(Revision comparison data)
****************************************

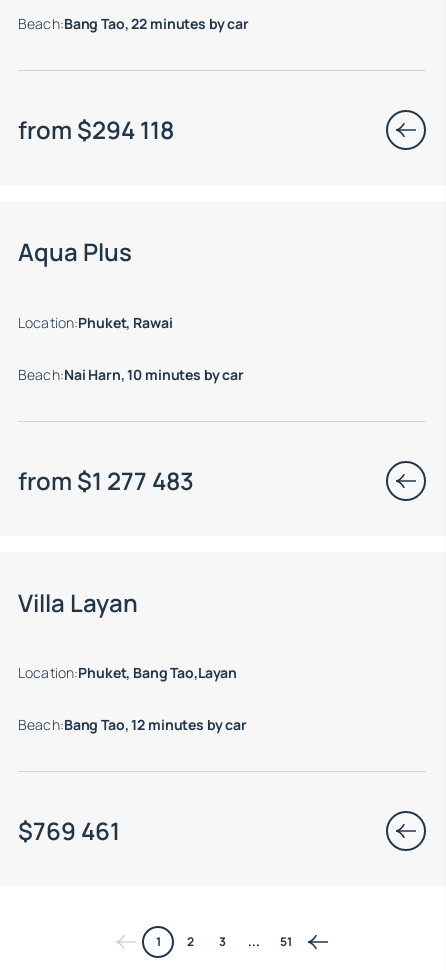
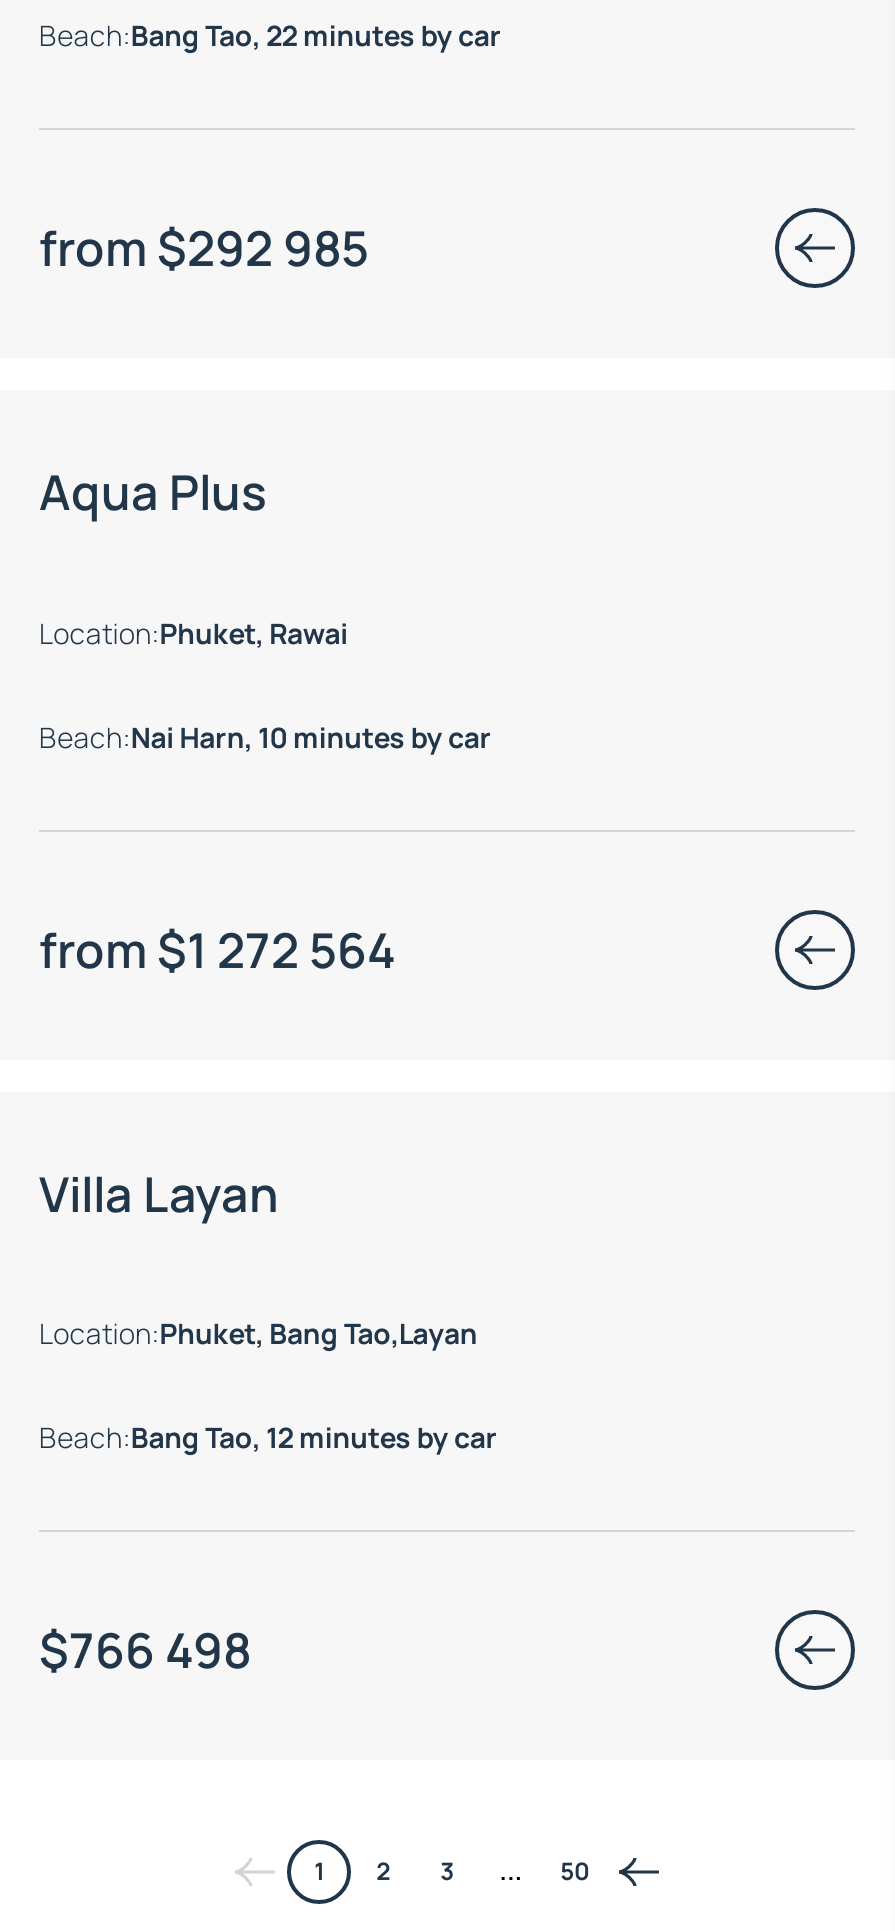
- from $294 118
+ from $292 985

- from $1 277 483
+ from $1 272 564

- $769 461
+ $766 498

- 51
+ 50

****************************************

Output each line of the records exactly. Any picture is skipped.

» Result of the exercise
- from $294 118
+ from $292 985

- from $1 277 483
+ from $1 272 564

- $769 461
+ $766 498

- 51
+ 50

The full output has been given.